Untuk melindungi kepentingan masyarakat umum dan menjamin pelaksanaan Jabatan Notaris yang dipercayakan oleh undang-undang dan masyarakat, maka adanya pengaturan secara hukum mengenai pengawasan terhadap pelaksanaan Jabatan Notaris sangat tepat, dengan adanya Kode Etik Notaris adalah untuk mencegah terjadinya perilaku yang tidak etis dan memberikan arah serta menjamin mutu moral anggotanya. Pemegang profesi dituntut mengutamakan profesinya secara bertanggung jawab. Pengawasan dan pembinaan terhadap perilaku Notaris yang diatur dalam Kode Etik Profesi dan Pelaksanaan Jabatan Notaris yang diatur dalam UU Jabatan Notaris, Pasal 67 ayat (1) Menteri Hukum dan Hak Asasi Manusia membentuk Majelis Pengawas Notaris secara berjenjang dari mulai Majelis Pengawas Daerah (MPD), Majelis Pengawas Wilayah (MPW), Majelis Pengawas Pusat (MPP).

Majelis Pengawas menerima laporan dari masyarakat mengenai adanya pelanggaran atas Kode Etik Notaris atau pelanggaran ketentuan dalam UU Jabatan Notaris. Notaris dapat dikenakan sanksi lisan atau tertulis oleh Majelis Pengawas Wilayah atas laporan dari Majelis Pengawas Daerah.

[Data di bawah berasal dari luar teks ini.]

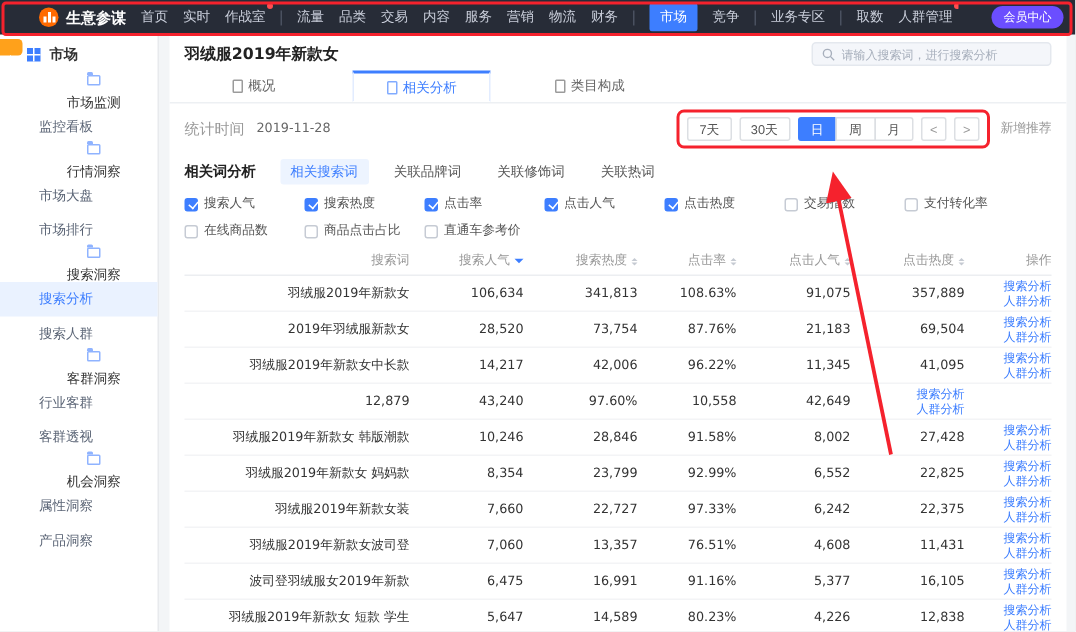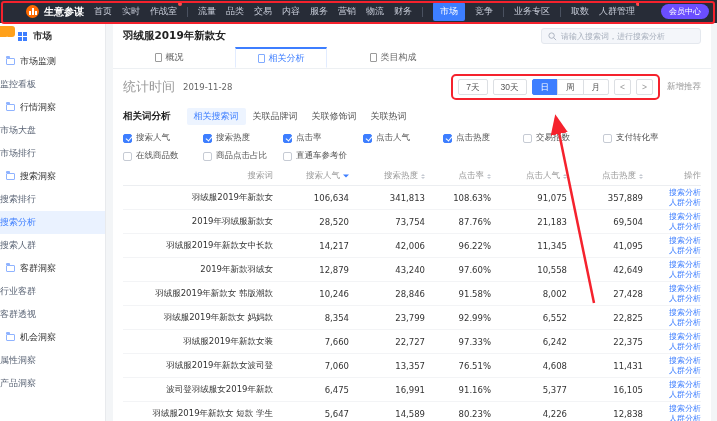--- a/index.html
+++ b/index.html
@@ -33,41 +33,41 @@
     font-size:8px; padding:4px 2px; border-radius:0 3px 3px 0;
     writing-mode:vertical-rl; letter-spacing:1px;
   }
 
   
   .sidebar { position:absolute; top:23px; left:0; bottom:0; width:106px; background:#fff; border-right:1px solid #E8EAED; z-index:2; }
   .sidebar-head { height:27px; display:flex; align-items:center; gap:6px; padding-left:18px; font-weight:bold; font-size:9.5px; color:#333; }
   .grid-icon { width:9px; height:9px; background:#3D7EFF; position:relative; flex:none; }
   .grid-icon::after { content:""; position:absolute; inset:0;
     background:linear-gradient(#fff,#fff) center/1px 100% no-repeat, linear-gradient(#fff,#fff) center/100% 1px no-repeat; }
-  .side-item { height:23px; display:flex; align-items:center; gap:5px; color:#5A6475; cursor:pointer; }
-  .side-item.folder { padding-left:6px; color:#333; }
+  .side-item { height:23px; display:flex; align-items:center; gap:5px; padding-left:26px; color:#5A6475; cursor:pointer; }
+  .side-item.folder { padding-left:20px; color:#333;flex-direction:column; }
   .side-item.active { background:#EAF2FF; color:#3D7EFF; }
   .folder-icon { width:9px; height:7px; border:1px solid #8FB3FF; border-radius:1px; position:relative; flex:none; }
   .folder-icon::before { content:""; position:absolute; top:-3px; left:-1px; width:4px; height:2px; background:#8FB3FF; border-radius:1px 1px 0 0; }
 
   
   .main-card { position:absolute; left:113px; right:6px; top:23px; bottom:0; background:#fff; overflow:hidden; }
   .page-head { display:flex; align-items:center; justify-content:space-between; padding:5px 10px 3px; }
   .page-title { font-size:10.5px; font-weight:bold; color:#222; }
   .search-box { display:flex; align-items:center; gap:4px; width:160px; height:16px; background:#F4F6FA; border:1px solid #E4E8EE; border-radius:3px; padding:0 6px; }
   .search-box input { flex:1; border:none; outline:none; background:transparent; font-size:8px; color:#667; font-family:inherit; }
   .search-box input::placeholder { color:#A7AFBC; }
 
   .tabs-row { display:flex; align-items:flex-end; padding:0 10px; border-bottom:1px solid #EDF0F3; height:22px;gap:20px; }
   .tab { width:92px; height:21px; display:flex; align-items:center; justify-content:center; gap:4px; font-size:9px; color:#666; cursor:pointer; border:1px solid transparent; }
   .tab.active { color:#3D7EFF; background:#fff; border:1px solid #E2ECFF; border-bottom-color:#fff; border-top:2px solid #3D7EFF; }
   .doc-icon { width:7px; height:9px; border:1px solid currentColor; border-radius:1px; opacity:.65; flex:none; }
 
   .stats-row { display:flex; align-items:center; gap:8px; padding:9px 10px 6px; }
-  .stats-label { color:#999; font-size:13px; }
+  .stats-label { color:#999; font-size:10px; }
   .stats-date { color:#666; font-size:8.5px; }
   .flex-spacer { flex:1; }
   .date-controls { position:relative; display:flex; align-items:center; gap:5px; }
   .ctrl-btn { font-size:8.5px; color:#555; background:#fff; border:1px solid #DCDFE3; border-radius:2px; padding:2px 7px; line-height:1.2; cursor:pointer; }
   .seg { display:flex; }
   .seg .ctrl-btn { border-radius:0; margin-left:-1px; padding:2px 8px; }
   .seg .ctrl-btn:first-child { border-radius:2px 0 0 2px; margin-left:0; }
   .seg .ctrl-btn:last-child { border-radius:0 2px 2px 0; }
   .ctrl-btn.active { background:#3D7EFF; border-color:#3D7EFF; color:#fff; }
   .arrow-btn { width:17px; padding:2px 0; text-align:center; color:#999; }
@@ -162,23 +162,20 @@
         <div class="side-item item">
           <span>市场大盘</span>
         </div>
         <div class="side-item item">
           <span>市场排行</span>
         </div>
         <div class="side-item folder">
           <span class="folder-icon"></span>
           <span>搜索洞察</span>
         </div>
-        <div class="side-item item">
-          <span>搜索排行</span>
-        </div>
         <div class="side-item item active">
           <span>搜索分析</span>
         </div>
         <div class="side-item item">
           <span>搜索人群</span>
         </div>
         <div class="side-item folder">
           <span class="folder-icon"></span>
           <span>客群洞察</span>
         </div>
@@ -242,21 +239,21 @@
           </div>
           <button class="ctrl-btn arrow-btn">&lt;</button>
           <button class="ctrl-btn arrow-btn">&gt;</button>
           <div class="red-outline"></div>
         </div>
       <span class="extra-link">新增推荐</span>
     </div>
 
     <div class="section-row">
       <span class="section-title">相关词分析</span>
-      <div id="subtabs" style="display:flex;align-items:center;">
+      <div id="subtabs" style="display:flex;gap:10px;align-items:center;">
           <span class="subtab active">相关搜索词</span>
           <span class="subtab">关联品牌词</span>
           <span class="subtab">关联修饰词</span>
           <span class="subtab">关联热词</span>
         </div>
     </div>
 
     <div class="filter-row" id="filters1">
         <label class="filter">
           <span class="checkbox checked"></span>
@@ -374,21 +371,20 @@
             <div class="cell">42,006</div>
             <div class="cell">96.22%</div>
             <div class="cell">11,345</div>
             <div class="cell">41,095</div>
             <div class="cell actions">
               <span class="action-link">搜索分析</span>
               <span class="action-link">人群分析</span>
             </div>
           </div>
           <div class="trow">
-            <div class="cell term">2019年新款羽绒女</div>
             <div class="cell">12,879</div>
             <div class="cell">43,240</div>
             <div class="cell">97.60%</div>
             <div class="cell">10,558</div>
             <div class="cell">42,649</div>
             <div class="cell actions">
               <span class="action-link">搜索分析</span>
               <span class="action-link">人群分析</span>
             </div>
           </div>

Majelis Pengawas Wilayah hanya dapat memberikan usulan kepada Majelis Pengawas Pusat agar Notaris dikenakan pemberhentian sementara atau pemberhentian tidak hormat.

Tindakan represif merupakan segala Tindakan yang dilakukan oleh aparatur penegak hukum sesudah terjadinya tindak pidana. Tindakan Represif lebih menitikberatkan terhadap orang yang melakukan tindak pidana, yaitu antara lain dengan memberikan hukuman (pidana) yang setimpal atas perbuatannya. Tindakan Represif bertujuan agar dipandang sebagai pencegahan untuk masa yang akan dating. Penanggulangan kejahatan lewat jalur non Penal adalah upaya penanggulangan kejahatan yang bersifat Preventif yaitu upaya-upaya pencegahan terhadap kemungkinan kejahatan yang dilaksanakan sebelum terjadi kejahatan. Upaya-upaya pencegahan ini ditujukan kepada masyarakat sehat yang belum mengenal narkoba sehingga tidak tertarik untuk menyalahgunakannya. Pencegahan ini lebih mudah dan akan mendapatkan hasul yang memuaskan atau mencapai tujuan. Tindakan Preventif dapat dilakukan oleh penegak hukum seperti penyuluhan dan sosialisasi kepada masyarakat pada umumnya dan remaja khususnya baik di sekolahan maupun di organisasi remaja.